Heat Treatment "H": same as "C" except first aging at 1425° F. for 24 hrs.

Note: AC=air cool; FC=furnace cool; WQ=water quench

The foregoing heat treatments utilized relatively extended periods of time. A basic purpose of the instant invention was to reduce processing time.

SUMMARY OF THE INVENTION

It has now been found that heat treating parameters can be applied to the subject alloys whereby shorter processing periods, if desired, can be utilized. This should lend to lower production costs. Moreover, it has been found that the aluminum level can be increased to about 1.25% without deleteriously adversely impacting coefficient of expansion and mechanical properties. This lends to increased tensile and rupture properties. Furthermore, whereas it was considered that boron might not have been significantly beneficial, we have determined boron contributes to improved smooth bar rupture strength particularly at levels from about 0.003% to about 0.008%.

DESCRIPTION OF THE INVENTION

It has been determined that Inflection Temperature (IT) and Coefficient of Expansion (COE) can be approximated from composition using the following formulae: COE=-8.698 - 1.888 (%C)+0.367 (%Mn%Cu)+0.145(%Si+%Cr) -0.2683 (%Ni)+0.2481 (% Co) -0.392(%Ti). IT=-804.4 +306.7 (%C)-39.8(%Si+%Cr)+32.8 (%Ni)+31.9(%Co) -37.8 (%Ti).
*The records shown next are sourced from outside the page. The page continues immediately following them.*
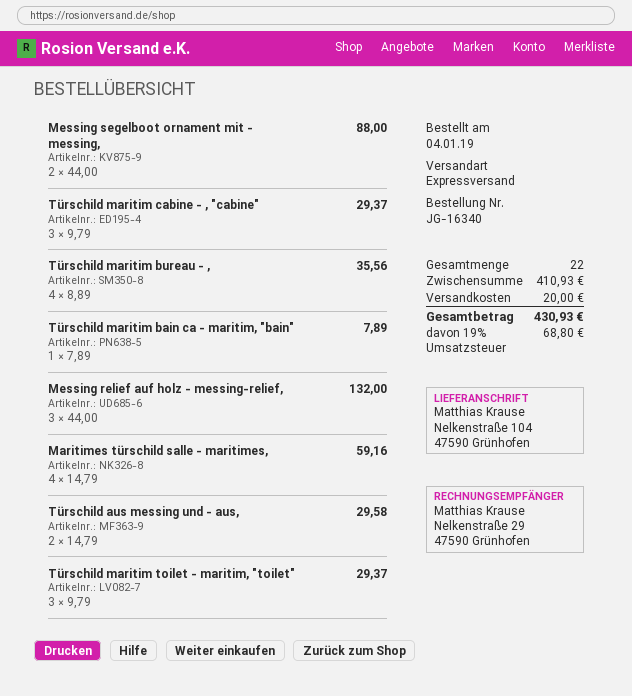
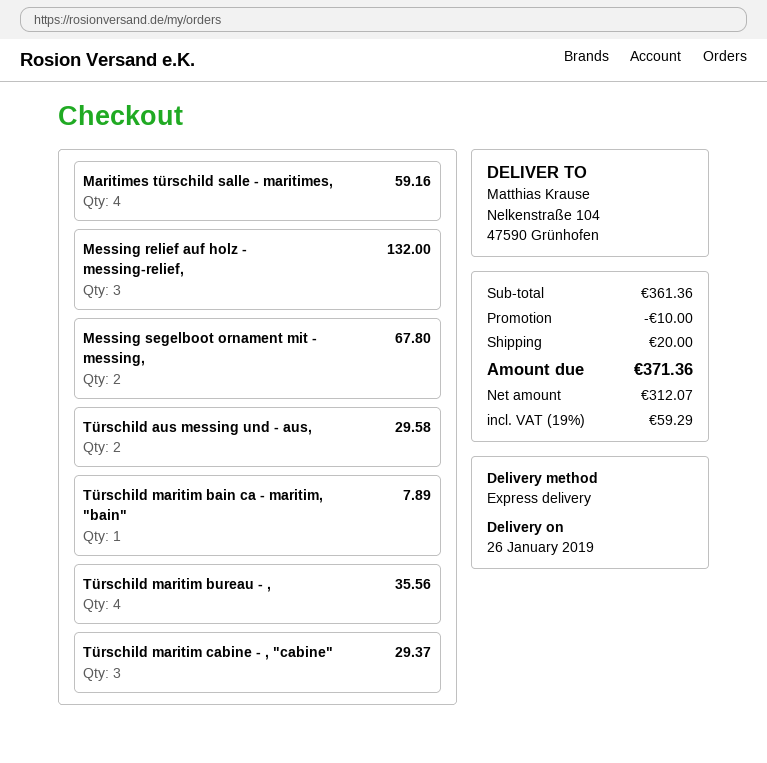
Messing segelboot ornament mit - messing,: 2 for 88.00 -> 2 for 67.80
Türschild maritim toilet - maritim, "toilet": 3 for 29.37 -> none
subtotal: 410.93 -> 361.36
discount: none -> 10.00
tax: 19% = 68.80 -> 19% = 59.29
total: 430.93 -> 371.36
Thus to guarantee an IT of at least 625° F. and a COE no greater than 5.5 ×10 ^-6 per° F. measured at 780° F. from ambient temperature the composition of the alloys of the invention must be restricted by the following relationships: A=(%Ni)+0.93(%Co)-1.46(%Ti)+0.54(%Si+%Cr)-1.37 (%Mn-%Cu)+7.04 (%C) At most 52.9 B=(%Ni)+0.97 (%Co)-1.15 (%Ti)-1.21 (%Si%Cr) 9.35 (%C)A±least 43.6.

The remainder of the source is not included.